Last weekend, Brinckman and three fellow residents began canvassing the borough. On Saturday, Dec. 10, they covered every residence east of Main Street. He said they knocked on approximately 200 doors and left between 60 and 80 door hangers.
According to Brinckman, they collected more than 120 signatures in support of maintaining the police department, which has covered East Greenville and Pennsburg boroughs since 1973. He also said more than 90 percent of residents who answered their doors expressed support for the department.
"I figured it would be a majority," Brinckman said. "But I was not expecting an overwhelming majority."

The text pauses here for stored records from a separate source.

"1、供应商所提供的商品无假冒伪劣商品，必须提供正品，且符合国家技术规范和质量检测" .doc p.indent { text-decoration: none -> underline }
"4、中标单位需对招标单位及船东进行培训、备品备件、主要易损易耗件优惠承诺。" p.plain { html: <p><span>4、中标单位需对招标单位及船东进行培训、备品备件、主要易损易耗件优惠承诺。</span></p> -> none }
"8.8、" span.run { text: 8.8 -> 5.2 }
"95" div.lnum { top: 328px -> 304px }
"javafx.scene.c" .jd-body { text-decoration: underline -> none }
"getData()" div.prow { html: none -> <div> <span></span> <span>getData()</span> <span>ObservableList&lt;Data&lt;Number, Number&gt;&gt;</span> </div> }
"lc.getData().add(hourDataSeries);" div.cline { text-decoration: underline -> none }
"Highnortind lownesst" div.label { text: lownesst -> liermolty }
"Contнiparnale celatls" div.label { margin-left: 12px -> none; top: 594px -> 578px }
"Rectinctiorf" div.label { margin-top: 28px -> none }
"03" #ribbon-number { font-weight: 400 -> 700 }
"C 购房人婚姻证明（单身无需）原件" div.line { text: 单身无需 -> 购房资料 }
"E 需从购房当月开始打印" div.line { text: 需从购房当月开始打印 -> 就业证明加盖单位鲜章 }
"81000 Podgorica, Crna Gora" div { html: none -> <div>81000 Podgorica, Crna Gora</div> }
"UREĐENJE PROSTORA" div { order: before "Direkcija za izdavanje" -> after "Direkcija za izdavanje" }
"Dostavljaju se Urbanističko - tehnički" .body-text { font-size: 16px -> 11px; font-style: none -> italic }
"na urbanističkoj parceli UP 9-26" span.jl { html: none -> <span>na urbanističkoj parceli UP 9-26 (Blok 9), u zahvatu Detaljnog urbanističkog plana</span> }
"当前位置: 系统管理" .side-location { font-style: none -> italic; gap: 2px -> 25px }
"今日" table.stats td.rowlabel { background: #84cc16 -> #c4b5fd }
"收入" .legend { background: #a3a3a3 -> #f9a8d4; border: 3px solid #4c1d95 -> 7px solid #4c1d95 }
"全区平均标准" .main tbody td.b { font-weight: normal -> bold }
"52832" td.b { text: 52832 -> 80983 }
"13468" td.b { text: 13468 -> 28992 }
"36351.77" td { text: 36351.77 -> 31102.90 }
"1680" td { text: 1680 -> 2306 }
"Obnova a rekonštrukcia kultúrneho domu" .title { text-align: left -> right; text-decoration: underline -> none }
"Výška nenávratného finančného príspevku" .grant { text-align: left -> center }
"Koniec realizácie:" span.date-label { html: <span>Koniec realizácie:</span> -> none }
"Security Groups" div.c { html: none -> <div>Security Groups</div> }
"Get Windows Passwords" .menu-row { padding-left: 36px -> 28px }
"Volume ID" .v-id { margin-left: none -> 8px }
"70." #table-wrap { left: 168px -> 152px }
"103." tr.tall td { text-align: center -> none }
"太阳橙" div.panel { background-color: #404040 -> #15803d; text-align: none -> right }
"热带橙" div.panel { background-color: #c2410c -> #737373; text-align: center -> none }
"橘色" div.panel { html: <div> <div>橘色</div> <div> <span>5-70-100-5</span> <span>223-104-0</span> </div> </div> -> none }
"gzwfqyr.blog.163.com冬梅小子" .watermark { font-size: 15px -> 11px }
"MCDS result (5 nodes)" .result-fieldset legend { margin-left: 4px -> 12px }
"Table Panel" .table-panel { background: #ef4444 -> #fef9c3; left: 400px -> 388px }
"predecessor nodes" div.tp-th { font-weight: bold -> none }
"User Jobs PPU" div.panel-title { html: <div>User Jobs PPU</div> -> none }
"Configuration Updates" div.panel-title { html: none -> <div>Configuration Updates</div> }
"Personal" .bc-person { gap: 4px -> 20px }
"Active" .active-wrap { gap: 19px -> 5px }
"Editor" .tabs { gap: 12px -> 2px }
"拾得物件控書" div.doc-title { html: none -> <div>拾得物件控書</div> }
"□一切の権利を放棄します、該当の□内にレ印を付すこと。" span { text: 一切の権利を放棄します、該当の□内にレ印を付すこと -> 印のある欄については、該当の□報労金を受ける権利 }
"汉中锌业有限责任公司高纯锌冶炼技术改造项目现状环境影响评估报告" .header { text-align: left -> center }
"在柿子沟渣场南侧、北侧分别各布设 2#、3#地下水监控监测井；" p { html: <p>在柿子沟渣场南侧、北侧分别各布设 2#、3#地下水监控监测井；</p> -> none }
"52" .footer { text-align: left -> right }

Brinckman and the other residents will continue their survey on Saturday, Dec 17. The Washington Street resident said he expects to present his findings – along with a petition requesting the immediate resignation of Mayor Ryan Sloyer, or a request for a no-confidence vote against Sloyer – to borough council by the end of January.
"It could happen sooner," said Brinckman, a former volunteer fireman who works as a warehouse operator.
In September, East Greenville Borough Council voted to dissolve the Upper Perk Police Commission on March 6, 2017. Earlier this month, they voted to extend that date until June 1 in order to allow for mediation with officials from Pennsburg.
The canvassers provided fliers and door hangers – funded by a $285 donation from a benefactor Brinckman declined to identify – to residents detailing the benefits of the police district and East Greenville's projected startup cost for its own police department, which totals between $1.5 million and $2 million.
The fliers claim that on-duty coverage from officers in the proposed East Greenville Police Department – which includes, a full-time chief and one full-time officer, as well as two or three part-time officers – would only occur between 25 and 33 percent of the time, significantly lower than the 75 to 80 percent rate presented by municipal officials.
Currently, officers from the Upper Perk Police District arrive at the scene of an incident within five or 10 minutes, according to information posted on the flier and door hangers. It also states that Pennsylvania State Troopers can take between 45 and 120 minutes to arrive.
According to Brinckman, multiple residents responded to an email, listed on the door hanger, with the intent of keeping the police department. He said two have already signed the petition.
Brinckman stated the recent decision to delay the dissolution of the police department provides citizens with a little more time to act on behalf of the borough. He called it a stall tactic.
"I don't believe meaningful mediation can take place in that time," Brinckman said. "Right now I don't trust a majority of council. Their actions speak louder than their words."
Between 60 and 70 residents signed the petition requesting the removal of Sloyer, according to Brinckman. He indicated that some of the residents said the mayor was wonderful, and others said Sloyer "had to go."